# Dorm room fish tank?



## Carassius (Mar 29, 2011)

Hi! I'm going to college in the fall and I'm allowed to have a small fish tank. I have some fish experience (not a lot) but I've been reading about aquariums for a long time and I'm pretty sure I'm up for it. I just wanted to get some advice here. 

Unfortunately, the tank is going to be about 6 gallons. This is non-negotiable, apparently, due to college rules. It is a pretty nice little tank and held my girlfriend's planted betta tank until the October snowstorm/week-long power outage, when we lost all our fish. It's quiet and unlikely to offend my roommate. 

I plan on having a freshwater planted tank no matter what. I like inverts a lot but I'd strongly prefer to have a fish, and then maybe inverts if they don't get eaten. So, basically, my options at this point are A) one betta, or B) one dwarf puffer. 

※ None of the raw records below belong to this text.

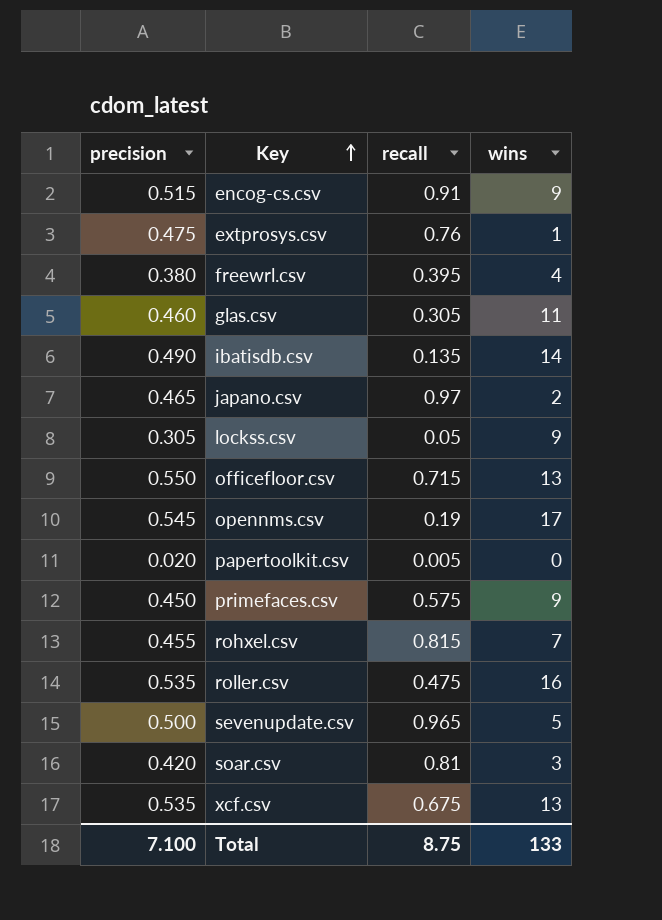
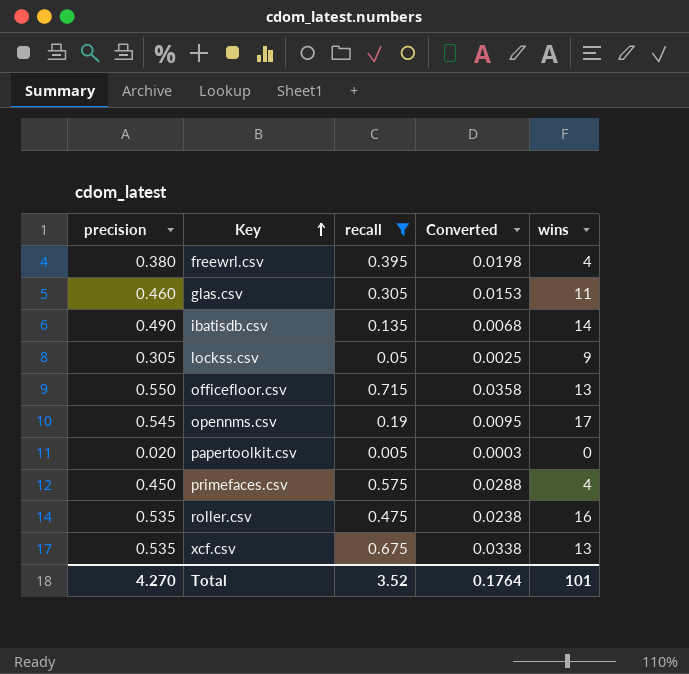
filter: none -> recall <= 0.715
column Converted | formula: none -> [recall] * 0.05
primefaces.csv | wins: 9 -> 4
Total | precision: 7.100 -> 4.270
Total | recall: 8.75 -> 3.52
Total | wins: 133 -> 101

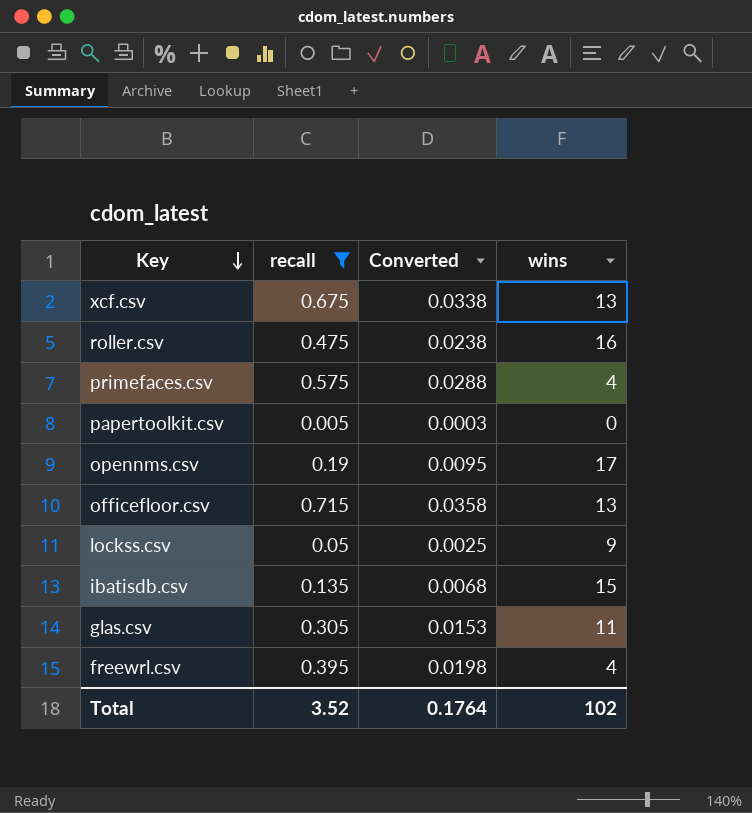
row order: Key ascending -> Key descending
column precision | position: 1 -> none
ibatisdb.csv | wins: 14 -> 15
Total | wins: 101 -> 102

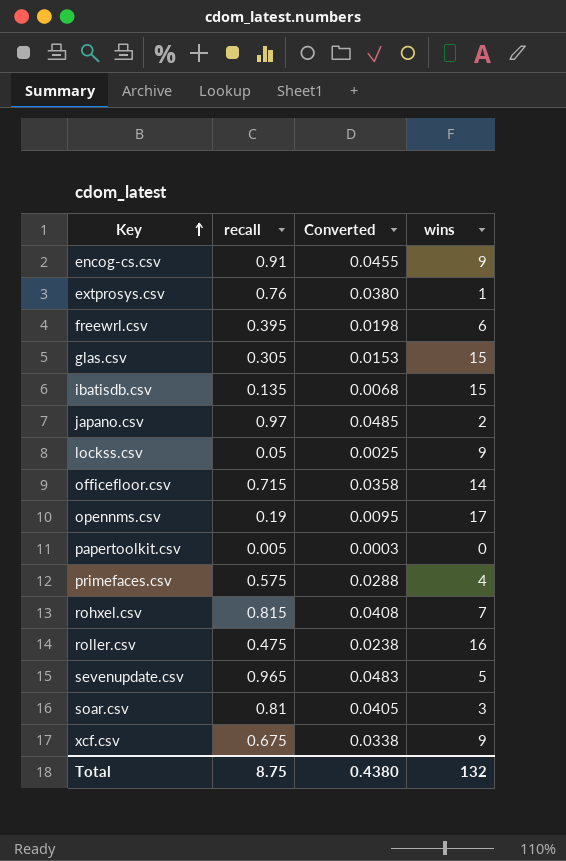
filter: recall <= 0.715 -> none
row order: Key descending -> Key ascending
freewrl.csv | wins: 4 -> 6
glas.csv | wins: 11 -> 15
officefloor.csv | wins: 13 -> 14
xcf.csv | wins: 13 -> 9
Total | recall: 3.52 -> 8.75
Total | Converted: 0.1764 -> 0.4380
Total | wins: 102 -> 132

The pros of a betta are that I have experience with them, they're very elegant, striking and beautiful, they're lower-maintenance and on the hardier side. 

On the other hand, I completely love dwarf puffers and I think they're quirky and awesome and very much the kind of fish I'd like to hang out with if it were human, but higher maintenance and more sensitive to water quality issues. I've read a few sites that have suggested that they're a good fish for "experts," which I'm certainly not. I've also read about problems with picky eating, and I'm not going to be able to feed live or frozen (college probably wouldn't like it; roommate probably wouldn't like it). 

The other issue is when/how to set up the tank. The school is about an hour's drive from where I live, which makes it very tempting to set up the tank over the summer and have it established and cycled by the time I move. Our concerns are that A) I might crash the cycle and B) The water params might be different. On the other hand, I'm worried about trying to set up a brand new tank in a brand new place. 

So, to summarize:

1) A betta or a dwarf puffer? 
2) How to set up the tank, keeping in mind that I'm moving an hour away?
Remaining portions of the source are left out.